Перисаду стала очевидна вся нелепость тех грязных утверждений, которые пришлось ему услышать от супруги полчаса назад. Царь во все глаза смотрел на девушку, что не укрылось от внимательных взоров царицы и молчаливых придворных.

«Вот какая ты?» – мысленно встретила ее Алкмена жгучим вопросом.

Она пылала тройной ненавистью к золотоволосой красавице; а теперь к этому чувству примешалась еще мучительная ревность.

Перисад с важностью и достоинством обратился к представителям народа. Заявил, что утверждает выбранных лиц, в том числе и Саклея, на городских должностях и милостиво соглашается на некоторое снижение налогов. Отныне права пантикапейцев на беспошлинную торговлю во всех краях царства восстановлены, а пошлины со всех иных городов будут взиматься, как и в прошлом.

– Ибо это закон нашего царства, а Пантикапей – первый город среди городов Боспора! Ему льготы даны свыше, по откровению богов, и никто не смеет эти льготы отменить или уменьшить!..

Тут же Саклей получил приказ выслать дозорные суда в пролив и задерживать все корабли, что минуют Пантикапей. Весь торг с заморскими странами должен идти через стольный город, не иначе.

Потом было объявлено, что Карзоаз возвращает Гликерии все имущество покойного отца, а царь утверждает ее законной наследницей всего достояния Пасиона.

Гликерия стала на колени и со слезами благодарила царя.
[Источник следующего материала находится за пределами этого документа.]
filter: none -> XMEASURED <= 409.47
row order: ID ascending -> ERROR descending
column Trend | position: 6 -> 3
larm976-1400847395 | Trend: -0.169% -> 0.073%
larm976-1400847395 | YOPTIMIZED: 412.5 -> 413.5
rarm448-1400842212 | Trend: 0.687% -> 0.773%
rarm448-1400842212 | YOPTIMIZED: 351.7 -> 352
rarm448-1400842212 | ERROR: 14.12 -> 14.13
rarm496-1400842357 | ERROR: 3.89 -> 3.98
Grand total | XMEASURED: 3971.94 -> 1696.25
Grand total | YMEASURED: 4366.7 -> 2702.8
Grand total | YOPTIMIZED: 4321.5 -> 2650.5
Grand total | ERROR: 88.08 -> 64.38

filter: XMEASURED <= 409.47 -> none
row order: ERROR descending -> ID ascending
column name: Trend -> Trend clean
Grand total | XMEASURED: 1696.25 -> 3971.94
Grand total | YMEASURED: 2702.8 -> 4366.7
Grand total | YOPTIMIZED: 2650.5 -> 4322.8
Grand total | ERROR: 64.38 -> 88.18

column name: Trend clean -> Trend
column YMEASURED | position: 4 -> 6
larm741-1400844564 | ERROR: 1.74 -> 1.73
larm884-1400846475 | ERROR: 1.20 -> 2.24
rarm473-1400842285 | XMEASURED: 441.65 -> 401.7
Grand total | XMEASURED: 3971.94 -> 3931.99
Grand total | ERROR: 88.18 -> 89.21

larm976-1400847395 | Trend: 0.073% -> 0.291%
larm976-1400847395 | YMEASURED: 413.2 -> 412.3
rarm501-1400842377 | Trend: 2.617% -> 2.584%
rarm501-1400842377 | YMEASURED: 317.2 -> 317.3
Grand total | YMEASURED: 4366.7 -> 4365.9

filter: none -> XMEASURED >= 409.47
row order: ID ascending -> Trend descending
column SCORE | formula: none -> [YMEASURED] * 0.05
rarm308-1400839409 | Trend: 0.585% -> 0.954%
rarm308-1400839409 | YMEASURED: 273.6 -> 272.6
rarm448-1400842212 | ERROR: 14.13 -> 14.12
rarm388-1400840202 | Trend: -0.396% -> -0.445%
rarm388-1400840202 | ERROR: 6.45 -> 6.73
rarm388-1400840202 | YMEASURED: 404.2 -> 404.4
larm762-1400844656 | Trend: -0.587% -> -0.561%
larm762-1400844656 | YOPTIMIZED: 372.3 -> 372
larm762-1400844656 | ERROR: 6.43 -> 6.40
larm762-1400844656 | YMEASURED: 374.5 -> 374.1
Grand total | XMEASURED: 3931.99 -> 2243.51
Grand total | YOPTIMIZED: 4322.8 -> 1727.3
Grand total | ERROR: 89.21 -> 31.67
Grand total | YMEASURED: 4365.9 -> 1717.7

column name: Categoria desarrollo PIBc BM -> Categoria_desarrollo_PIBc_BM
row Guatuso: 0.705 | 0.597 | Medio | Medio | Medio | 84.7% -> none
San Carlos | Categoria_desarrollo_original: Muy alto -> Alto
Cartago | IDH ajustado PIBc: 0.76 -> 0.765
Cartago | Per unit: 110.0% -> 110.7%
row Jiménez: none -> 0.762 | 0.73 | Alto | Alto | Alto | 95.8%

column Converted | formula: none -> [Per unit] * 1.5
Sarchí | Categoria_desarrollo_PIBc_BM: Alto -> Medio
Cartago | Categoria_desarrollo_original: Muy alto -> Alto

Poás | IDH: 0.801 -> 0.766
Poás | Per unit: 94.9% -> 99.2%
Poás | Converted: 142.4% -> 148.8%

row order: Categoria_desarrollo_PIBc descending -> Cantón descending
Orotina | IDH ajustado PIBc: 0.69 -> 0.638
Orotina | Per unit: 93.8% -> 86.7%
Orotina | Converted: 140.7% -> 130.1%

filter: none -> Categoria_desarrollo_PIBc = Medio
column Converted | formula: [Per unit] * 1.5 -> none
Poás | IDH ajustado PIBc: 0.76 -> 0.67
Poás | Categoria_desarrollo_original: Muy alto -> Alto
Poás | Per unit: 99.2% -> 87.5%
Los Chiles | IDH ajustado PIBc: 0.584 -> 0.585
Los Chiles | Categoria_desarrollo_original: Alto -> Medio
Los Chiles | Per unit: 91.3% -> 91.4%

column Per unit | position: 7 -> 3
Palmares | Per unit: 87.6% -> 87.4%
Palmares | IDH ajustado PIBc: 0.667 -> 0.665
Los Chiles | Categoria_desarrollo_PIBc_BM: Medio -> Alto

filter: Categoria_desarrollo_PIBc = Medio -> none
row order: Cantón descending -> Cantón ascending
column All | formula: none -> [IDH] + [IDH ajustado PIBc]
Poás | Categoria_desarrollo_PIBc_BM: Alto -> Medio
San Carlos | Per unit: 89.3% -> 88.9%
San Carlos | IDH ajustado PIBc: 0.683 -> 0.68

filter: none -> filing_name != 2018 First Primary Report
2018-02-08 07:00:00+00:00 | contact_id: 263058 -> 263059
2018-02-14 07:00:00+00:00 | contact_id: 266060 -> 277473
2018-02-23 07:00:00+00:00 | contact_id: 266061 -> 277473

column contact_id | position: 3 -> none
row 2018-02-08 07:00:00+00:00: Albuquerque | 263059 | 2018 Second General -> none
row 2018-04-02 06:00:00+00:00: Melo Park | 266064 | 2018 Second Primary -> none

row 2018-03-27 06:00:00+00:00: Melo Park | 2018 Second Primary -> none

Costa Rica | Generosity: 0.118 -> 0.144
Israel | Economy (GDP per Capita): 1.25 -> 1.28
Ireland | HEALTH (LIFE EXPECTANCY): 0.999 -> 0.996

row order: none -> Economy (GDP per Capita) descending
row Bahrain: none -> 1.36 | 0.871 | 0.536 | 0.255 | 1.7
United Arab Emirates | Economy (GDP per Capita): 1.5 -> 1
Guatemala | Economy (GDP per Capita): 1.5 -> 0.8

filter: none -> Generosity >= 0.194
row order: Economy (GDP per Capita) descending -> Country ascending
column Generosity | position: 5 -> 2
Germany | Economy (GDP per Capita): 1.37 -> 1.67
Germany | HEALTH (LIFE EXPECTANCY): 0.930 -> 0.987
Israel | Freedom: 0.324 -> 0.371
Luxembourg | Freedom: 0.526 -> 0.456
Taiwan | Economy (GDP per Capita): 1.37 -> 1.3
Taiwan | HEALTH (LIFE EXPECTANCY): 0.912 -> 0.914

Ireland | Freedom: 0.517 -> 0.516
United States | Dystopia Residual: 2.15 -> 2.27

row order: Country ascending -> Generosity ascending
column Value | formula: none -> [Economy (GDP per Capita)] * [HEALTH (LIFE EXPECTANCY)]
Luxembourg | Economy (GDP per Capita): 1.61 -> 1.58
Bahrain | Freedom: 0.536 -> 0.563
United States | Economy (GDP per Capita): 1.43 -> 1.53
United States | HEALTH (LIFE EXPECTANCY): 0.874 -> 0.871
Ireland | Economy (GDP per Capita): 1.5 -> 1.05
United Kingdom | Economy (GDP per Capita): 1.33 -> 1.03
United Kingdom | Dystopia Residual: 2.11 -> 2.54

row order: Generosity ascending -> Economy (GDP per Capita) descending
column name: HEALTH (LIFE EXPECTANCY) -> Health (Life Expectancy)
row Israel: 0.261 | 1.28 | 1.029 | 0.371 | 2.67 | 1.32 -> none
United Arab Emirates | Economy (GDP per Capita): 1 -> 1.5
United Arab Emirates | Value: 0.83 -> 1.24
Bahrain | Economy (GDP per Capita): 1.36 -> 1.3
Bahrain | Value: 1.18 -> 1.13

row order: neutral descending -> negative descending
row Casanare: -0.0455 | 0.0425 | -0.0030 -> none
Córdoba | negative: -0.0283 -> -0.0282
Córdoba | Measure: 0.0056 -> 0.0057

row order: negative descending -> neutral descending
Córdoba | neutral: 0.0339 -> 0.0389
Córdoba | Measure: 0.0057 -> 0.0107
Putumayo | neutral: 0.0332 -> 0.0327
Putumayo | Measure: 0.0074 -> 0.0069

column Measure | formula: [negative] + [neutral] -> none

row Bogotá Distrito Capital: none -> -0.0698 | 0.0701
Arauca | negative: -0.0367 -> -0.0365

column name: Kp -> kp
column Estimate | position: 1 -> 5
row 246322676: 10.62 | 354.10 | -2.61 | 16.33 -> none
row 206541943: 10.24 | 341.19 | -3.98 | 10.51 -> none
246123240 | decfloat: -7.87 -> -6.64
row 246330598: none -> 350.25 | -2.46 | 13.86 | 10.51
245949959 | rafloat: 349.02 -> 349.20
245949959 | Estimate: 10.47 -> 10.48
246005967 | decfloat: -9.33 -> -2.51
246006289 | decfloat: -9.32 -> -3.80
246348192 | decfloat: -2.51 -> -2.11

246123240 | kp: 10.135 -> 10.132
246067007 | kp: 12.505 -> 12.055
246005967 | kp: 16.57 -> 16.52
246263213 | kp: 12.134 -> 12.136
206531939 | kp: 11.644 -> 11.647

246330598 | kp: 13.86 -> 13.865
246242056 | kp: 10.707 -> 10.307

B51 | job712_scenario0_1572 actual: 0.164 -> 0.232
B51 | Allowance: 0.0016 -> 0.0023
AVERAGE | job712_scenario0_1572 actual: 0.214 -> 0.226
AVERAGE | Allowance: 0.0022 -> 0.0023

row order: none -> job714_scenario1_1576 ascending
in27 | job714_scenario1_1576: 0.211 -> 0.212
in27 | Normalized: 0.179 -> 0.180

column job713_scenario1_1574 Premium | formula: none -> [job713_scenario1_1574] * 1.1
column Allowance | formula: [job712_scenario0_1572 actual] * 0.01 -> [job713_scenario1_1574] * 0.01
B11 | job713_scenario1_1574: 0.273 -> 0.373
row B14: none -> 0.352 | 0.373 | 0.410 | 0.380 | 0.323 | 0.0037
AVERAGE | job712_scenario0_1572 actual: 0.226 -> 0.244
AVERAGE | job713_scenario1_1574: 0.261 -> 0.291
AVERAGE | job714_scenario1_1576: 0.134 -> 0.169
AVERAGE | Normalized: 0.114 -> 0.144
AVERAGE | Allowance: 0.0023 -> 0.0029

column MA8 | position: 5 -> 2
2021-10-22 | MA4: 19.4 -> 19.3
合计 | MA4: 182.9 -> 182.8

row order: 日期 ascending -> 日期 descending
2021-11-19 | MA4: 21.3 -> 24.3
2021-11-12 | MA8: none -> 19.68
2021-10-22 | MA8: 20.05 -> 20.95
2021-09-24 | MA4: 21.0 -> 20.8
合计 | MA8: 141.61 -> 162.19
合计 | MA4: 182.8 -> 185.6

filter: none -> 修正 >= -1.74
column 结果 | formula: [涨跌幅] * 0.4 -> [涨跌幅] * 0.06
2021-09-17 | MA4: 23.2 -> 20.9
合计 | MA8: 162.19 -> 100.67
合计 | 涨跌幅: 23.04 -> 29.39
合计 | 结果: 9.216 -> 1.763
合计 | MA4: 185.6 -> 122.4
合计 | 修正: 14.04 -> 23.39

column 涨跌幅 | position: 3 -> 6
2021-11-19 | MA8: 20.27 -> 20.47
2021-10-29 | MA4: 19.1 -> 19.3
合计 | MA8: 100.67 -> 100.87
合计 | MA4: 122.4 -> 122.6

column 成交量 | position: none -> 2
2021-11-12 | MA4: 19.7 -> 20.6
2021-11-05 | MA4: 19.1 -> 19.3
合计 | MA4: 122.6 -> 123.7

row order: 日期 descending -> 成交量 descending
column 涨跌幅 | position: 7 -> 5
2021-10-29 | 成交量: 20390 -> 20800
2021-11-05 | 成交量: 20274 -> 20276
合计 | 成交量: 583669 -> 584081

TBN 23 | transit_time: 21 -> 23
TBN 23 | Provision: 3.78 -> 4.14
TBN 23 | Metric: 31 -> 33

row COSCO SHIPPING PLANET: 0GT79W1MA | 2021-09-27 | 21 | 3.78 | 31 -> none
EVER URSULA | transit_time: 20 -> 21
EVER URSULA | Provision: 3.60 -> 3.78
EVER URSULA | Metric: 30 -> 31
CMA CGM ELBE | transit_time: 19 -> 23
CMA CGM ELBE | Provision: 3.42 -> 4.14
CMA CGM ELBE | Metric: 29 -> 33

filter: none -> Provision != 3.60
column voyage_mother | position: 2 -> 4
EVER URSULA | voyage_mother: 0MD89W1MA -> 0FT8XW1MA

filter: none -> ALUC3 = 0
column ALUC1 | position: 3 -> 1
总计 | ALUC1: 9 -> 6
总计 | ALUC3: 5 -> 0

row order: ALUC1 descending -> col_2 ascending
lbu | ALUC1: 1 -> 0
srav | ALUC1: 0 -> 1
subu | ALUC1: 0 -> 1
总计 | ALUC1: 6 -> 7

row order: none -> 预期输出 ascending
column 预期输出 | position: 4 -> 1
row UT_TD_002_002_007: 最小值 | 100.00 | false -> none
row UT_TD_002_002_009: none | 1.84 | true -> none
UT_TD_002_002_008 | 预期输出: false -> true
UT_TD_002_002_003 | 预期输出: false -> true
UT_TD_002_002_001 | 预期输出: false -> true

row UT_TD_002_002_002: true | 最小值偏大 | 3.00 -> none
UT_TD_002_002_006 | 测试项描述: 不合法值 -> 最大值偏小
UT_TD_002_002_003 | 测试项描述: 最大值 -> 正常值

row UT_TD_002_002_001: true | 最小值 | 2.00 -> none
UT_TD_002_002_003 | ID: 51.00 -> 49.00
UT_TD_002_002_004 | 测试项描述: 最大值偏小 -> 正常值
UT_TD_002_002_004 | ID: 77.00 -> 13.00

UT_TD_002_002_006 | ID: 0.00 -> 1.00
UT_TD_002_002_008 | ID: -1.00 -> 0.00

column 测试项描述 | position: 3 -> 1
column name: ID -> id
– Довольна ли ты? – спросил царь.

– Великий и мудрый государь, – вдруг заговорила она, к великому испугу Саклея и Алцима, – доверши свою справедливость!

– Говори, – милостиво разрешил Перисад.

– Разреши мне остаться в Пантикапее до того времени, когда будут найдены и наказаны истинные убийцы моего отца. Все ценности и вещи его повели переправить из Фанагории сюда. А на мои участки земли и в мои эргастерии назначь сам управителей. Я не смею ступить на тот берег пролива, ибо боюсь Карзоаза и не верю ни одному слову его.